Bighorn sheep are native to Washington. However, the originators of the current Cleman Mountain herd — all California bighorns, which are slightly smaller than Rocky Mountain sheep — were introduced to the area from Canada in the late 1960s after disease and human encroachment took its toll on the native population by 1930.

At the bighorn feeding area a wooden sign states:

ORIGINAL RELEASE SITE SIX MTN. SHEEP FEB. 22, 1967

Several decades ago when John McGowan started working in the wilds of Central Washington, there were only about 40 or 50 sheep in the herd. Nearly 30 more were released between 1989 and 1996, and today there are about 180 in the Cleman Mountain sub-herd.

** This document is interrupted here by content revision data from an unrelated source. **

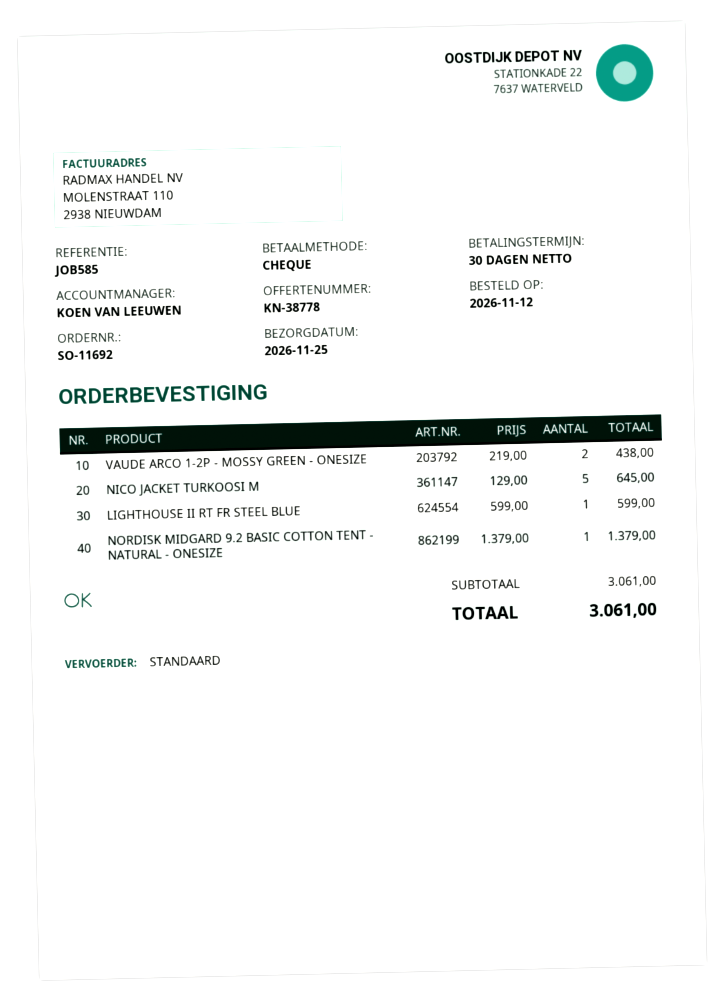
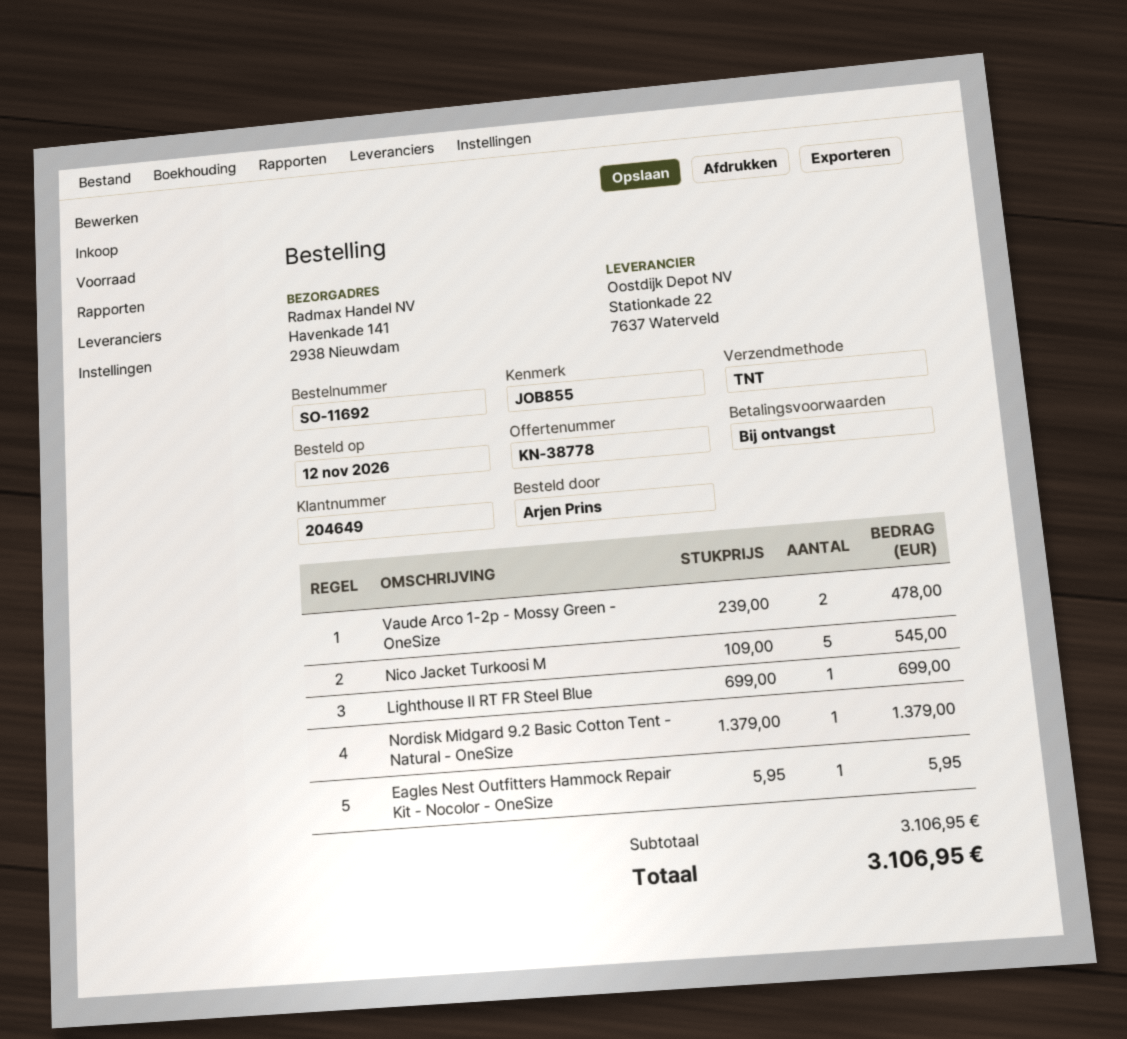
payment terms: 30 days -> on receipt
reference: JOB585 -> JOB855
shipping method: standard -> TNT
VAUDE ARCO 1-2P - MOSSY GREEN - ONESIZE: 2 x 219.00 = 438.00 -> 2 x 239.00 = 478.00
NICO JACKET TURKOOSI M: 5 x 129.00 = 645.00 -> 5 x 109.00 = 545.00
LIGHTHOUSE II RT FR STEEL BLUE: 1 x 599.00 = 599.00 -> 1 x 699.00 = 699.00
Eagles Nest Outfitters Hammock Repair Kit - Nocolor - OneSize: none -> 1 x 5.95 = 5.95
subtotal: 3061.00 -> 3106.95
total: 3061.00 -> 3106.95

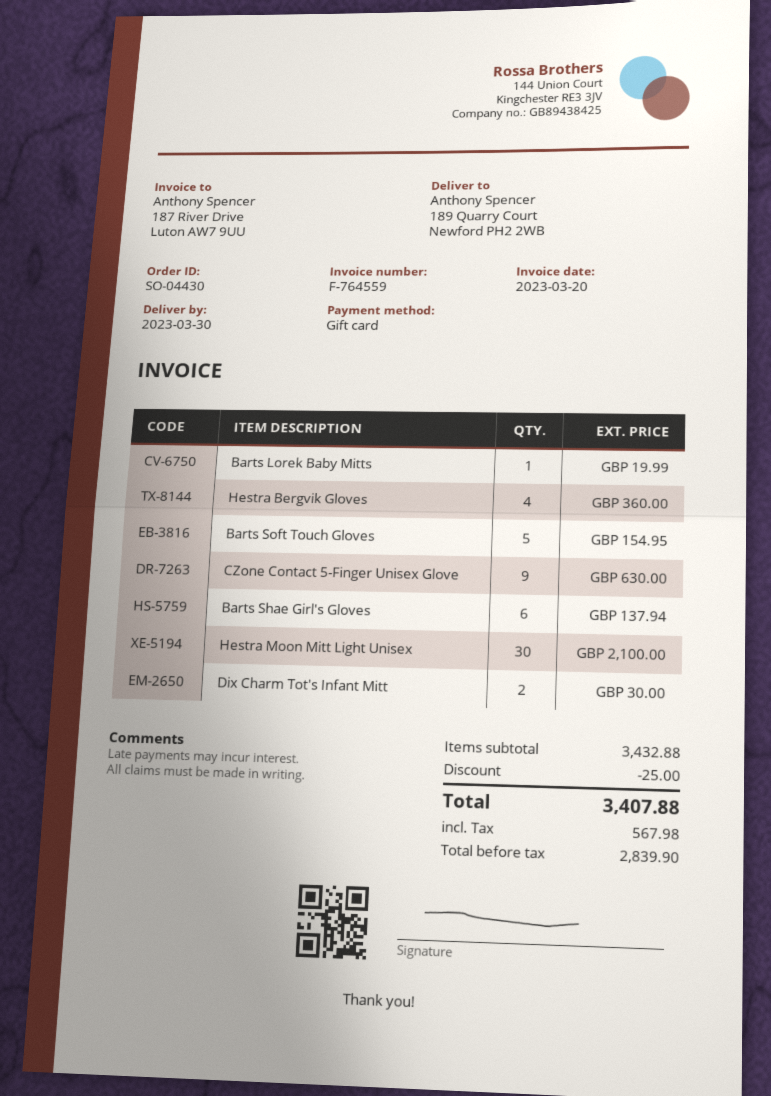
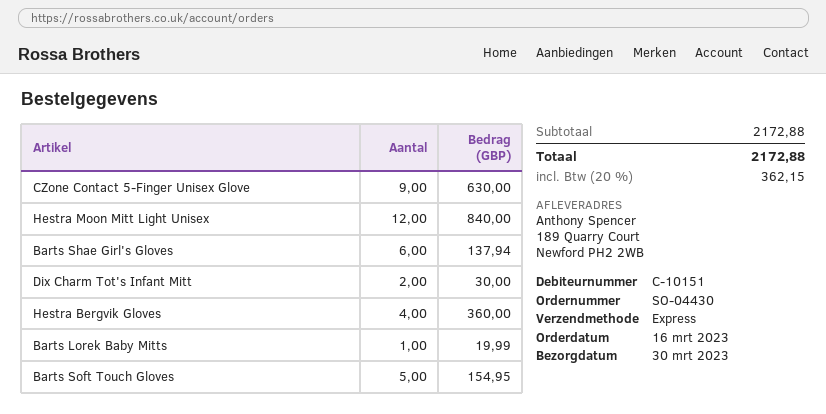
Hestra Moon Mitt Light Unisex: 30 for 2100.00 -> 12 for 840.00
subtotal: 3432.88 -> 2172.88
discount: 25.00 -> none
tax: 567.98 -> 362.15
total: 3407.88 -> 2172.88

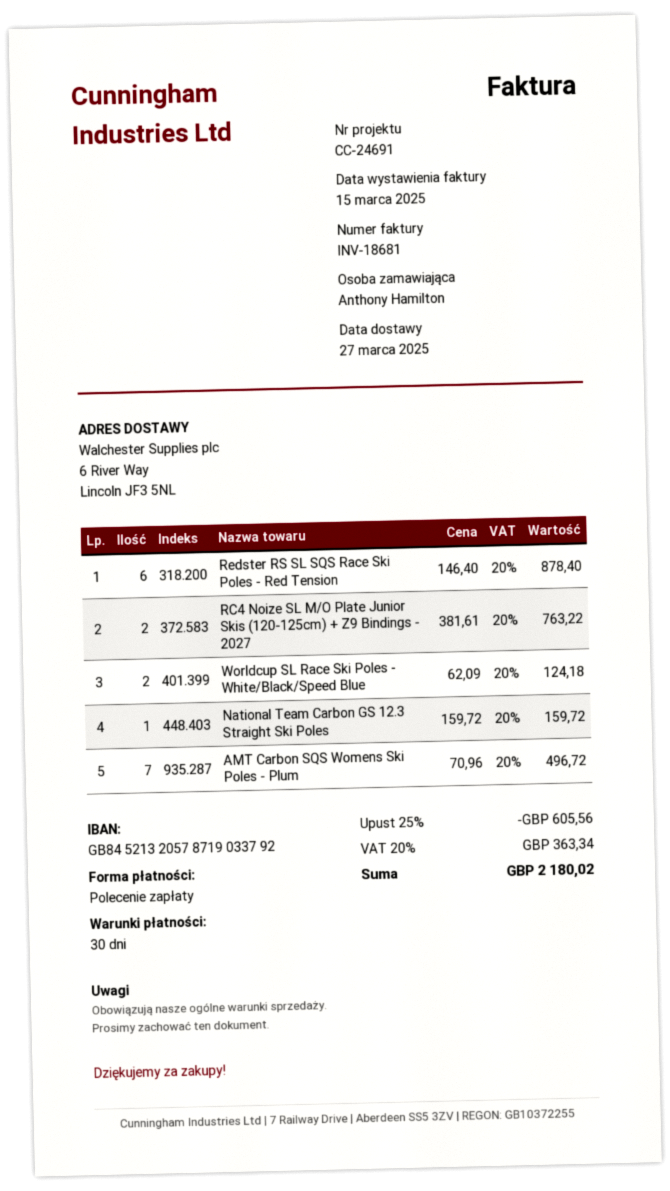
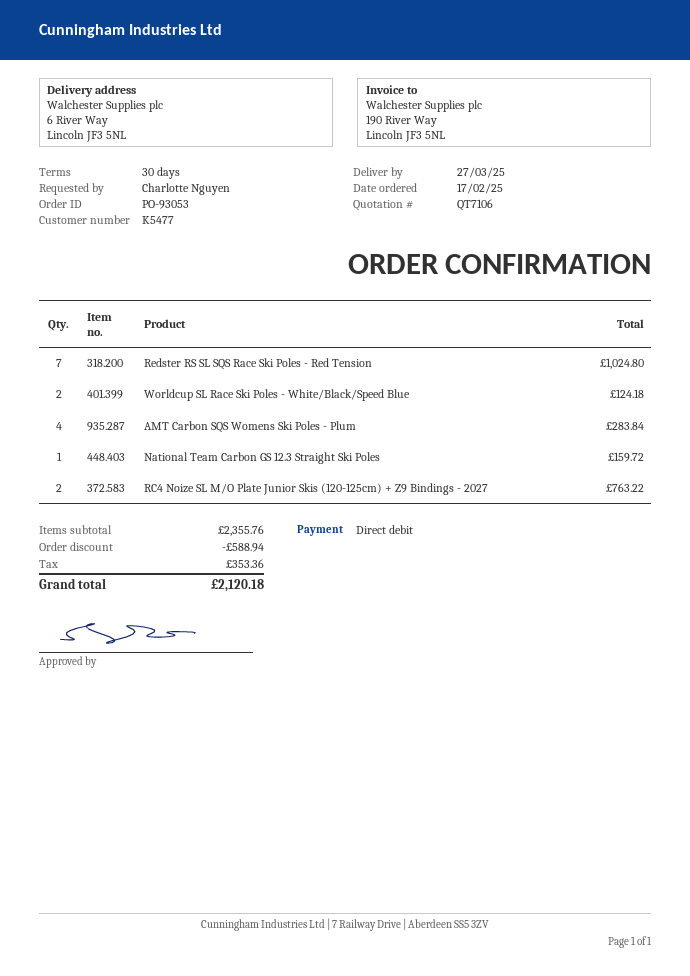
ordered by: Anthony Hamilton -> Charlotte Nguyen
Redster RS SL SQS Race Ski Poles - Red Tension: 6 for 878.40 -> 7 for 1024.80
AMT Carbon SQS Womens Ski Poles - Plum: 7 for 496.72 -> 4 for 283.84
discount: 605.56 -> 588.94
tax: 363.34 -> 353.36
total: 2180.02 -> 2120.18

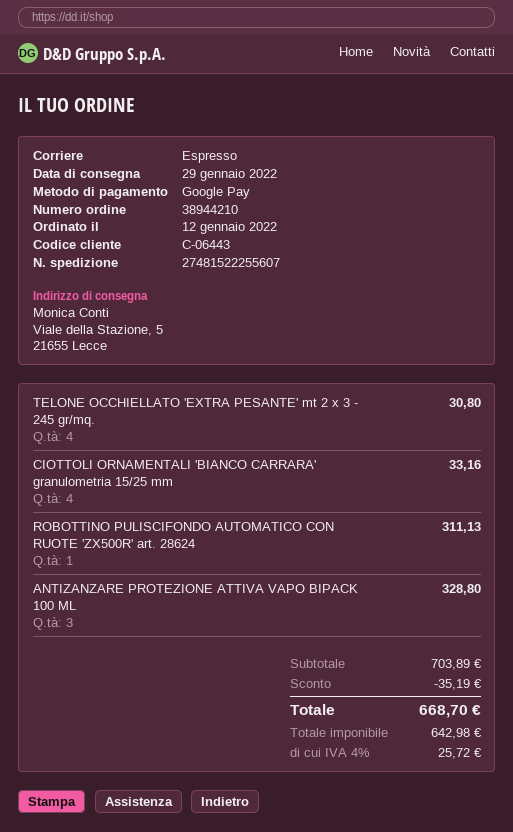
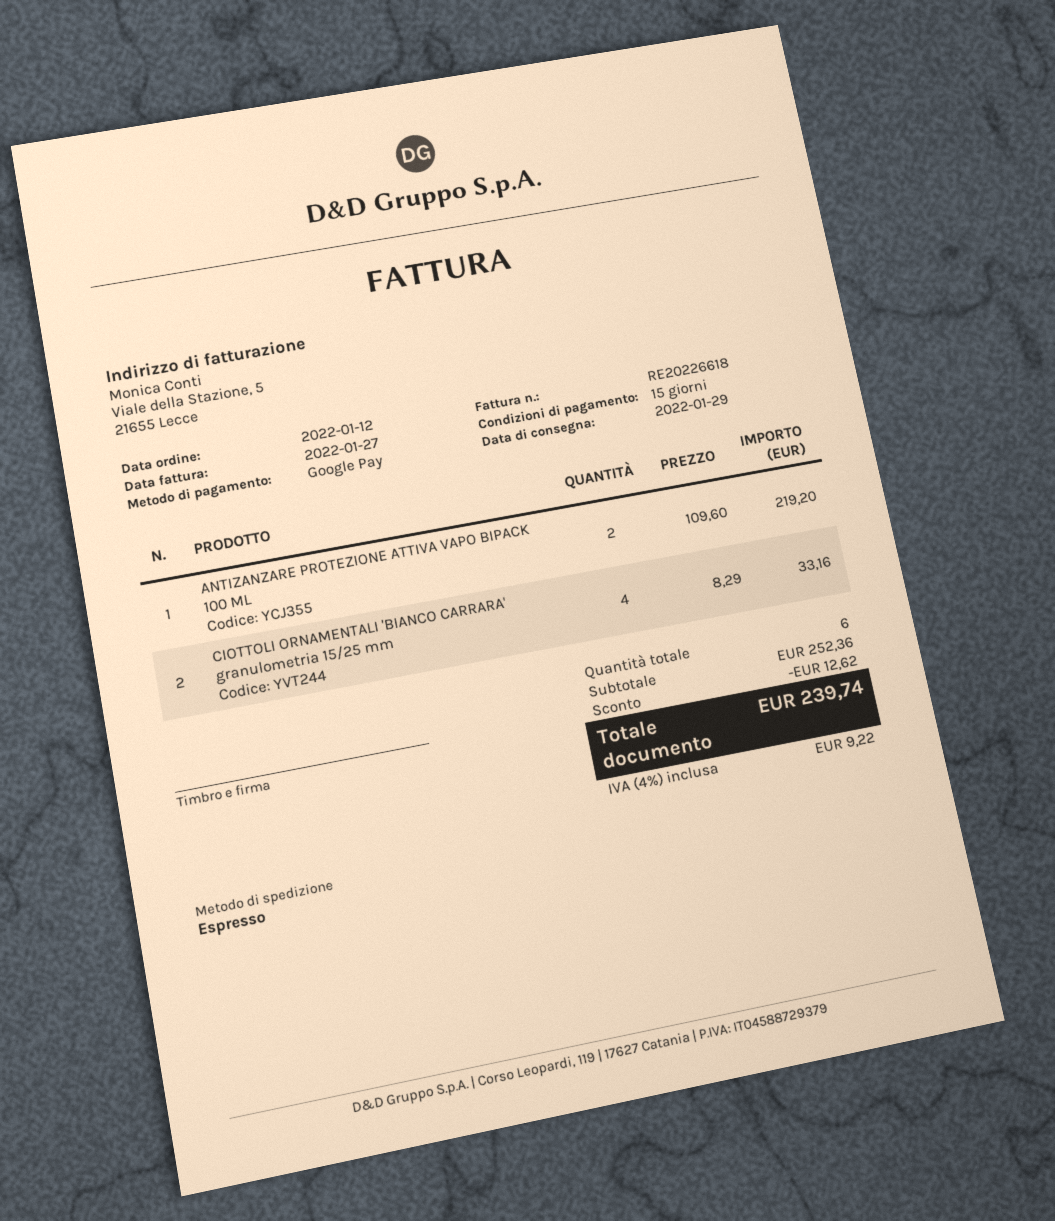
TELONE OCCHIELLATO 'EXTRA PESANTE' mt 2 x 3 - 245 gr/mq.: 4 for 30.80 -> none
ROBOTTINO PULISCIFONDO AUTOMATICO CON RUOTE 'ZX500R' art. 28624: 1 for 311.13 -> none
ANTIZANZARE PROTEZIONE ATTIVA VAPO BIPACK 100 ML: 3 for 328.80 -> 2 for 219.20
subtotal: 703.89 -> 252.36
discount: 35.19 -> 12.62
tax: 4% = 25.72 -> 4% = 9.22
total: 668.70 -> 239.74

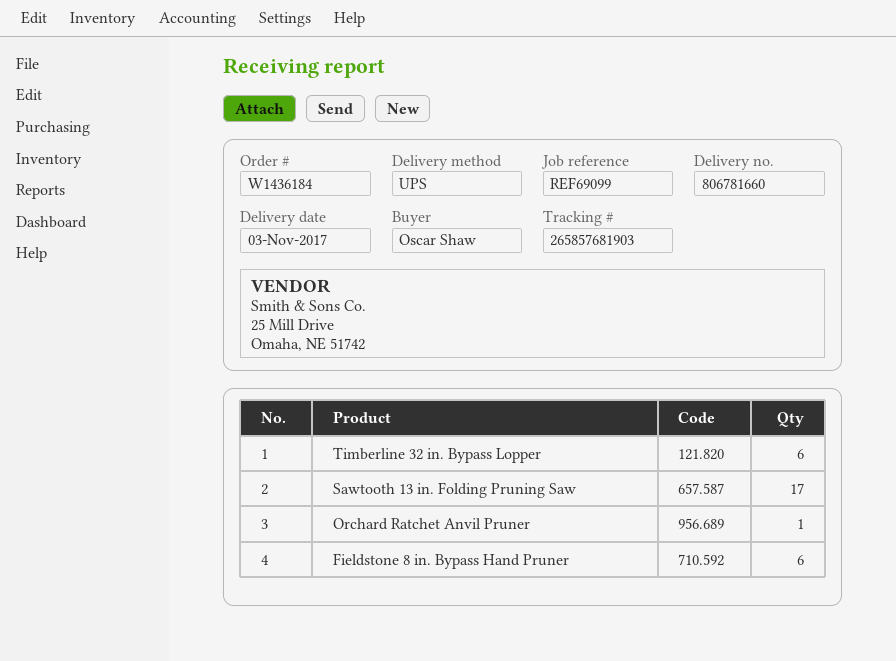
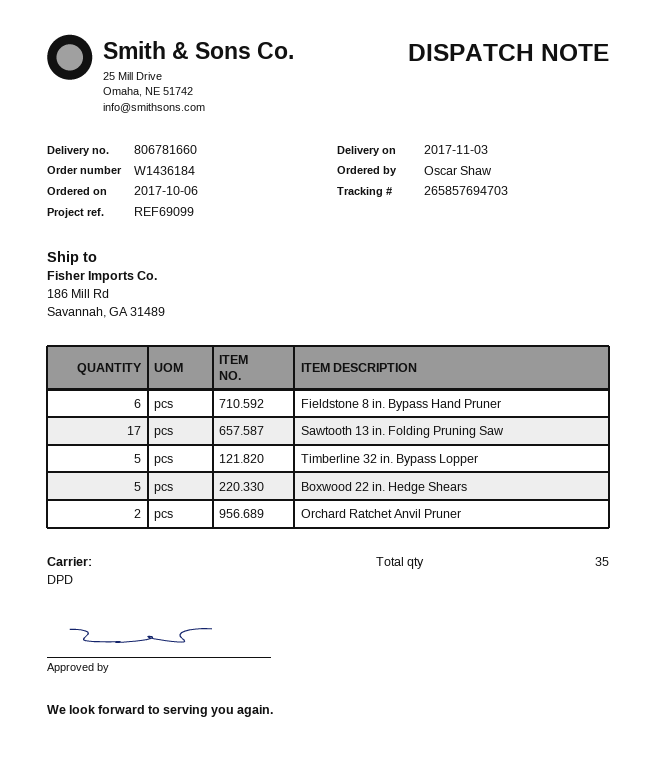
shipping method: UPS -> DPD
tracking number: 265857681903 -> 265857694703
Timberline 32 in. Bypass Lopper: 6 -> 5
Orchard Ratchet Anvil Pruner: 1 -> 2
Boxwood 22 in. Hedge Shears: none -> 5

Across Highway 410, the Tieton sub-herd, reintroduced from 1998 to 2002, is doing equally as well. The hope is eventually all the area's sub-herds will integrate.

"That's our agency goal," says McGowan, the impassioned and friendly manager of the Oak Creek Wildlife Area, which spans 47,200 acres in Yakima County.

Today, the bighorns are fairly healthy, says McGowan. Problems for the sheep arise primarily from people. Domestic sheep grazing is a concern when it comes to spreading the Pasteurella haemolytica virus and dogs left unattended have fun chasing the bighorns around, which can stress out the herd. That's another reason the bighorns sometimes stay up in the hills, even on cold days. It's a good idea to leave your canine pal at home when visiting the sheep since they do not have the best relationship with dogs.

McGowan doesn't keep statistics about how many people visit the feeding stations each year. Instead, wildlife management is judged by the impact, he says.

"People love wildlife; it's part of living in the Northwest," he says. "So it comes down to people management to protect the wildlife. We have to be diligent."

The problem can be when people "love the resources to death," notes McGowan.

The feeding stations, then, have a three-fold purpose: to supplement the food supply during the winter months, encourage the animals to congregate so biologists can monitor their health and provide wildlife viewing for nature lovers.

Beginning in late fall, Fish and Wildlife makes daily meal calls at seven sites — not all are for public viewing. For the sheep, Medina and Kass distribute a little hay and three bags of alfalfa pellets among the troughs spread throughout the scrub brush — as well as at one other very specific site.

"We put feed on the rock to get a good pose," Medina says with a laugh about the large boulder the rams will jump up on for the food, which can make for a stunning photograph.

The daily feedings usually run through early March. But with nicer weather, says Medina, the bighorns would just as soon stay up in the hills.

"The animals pretty much tell us when they're done," says Kass.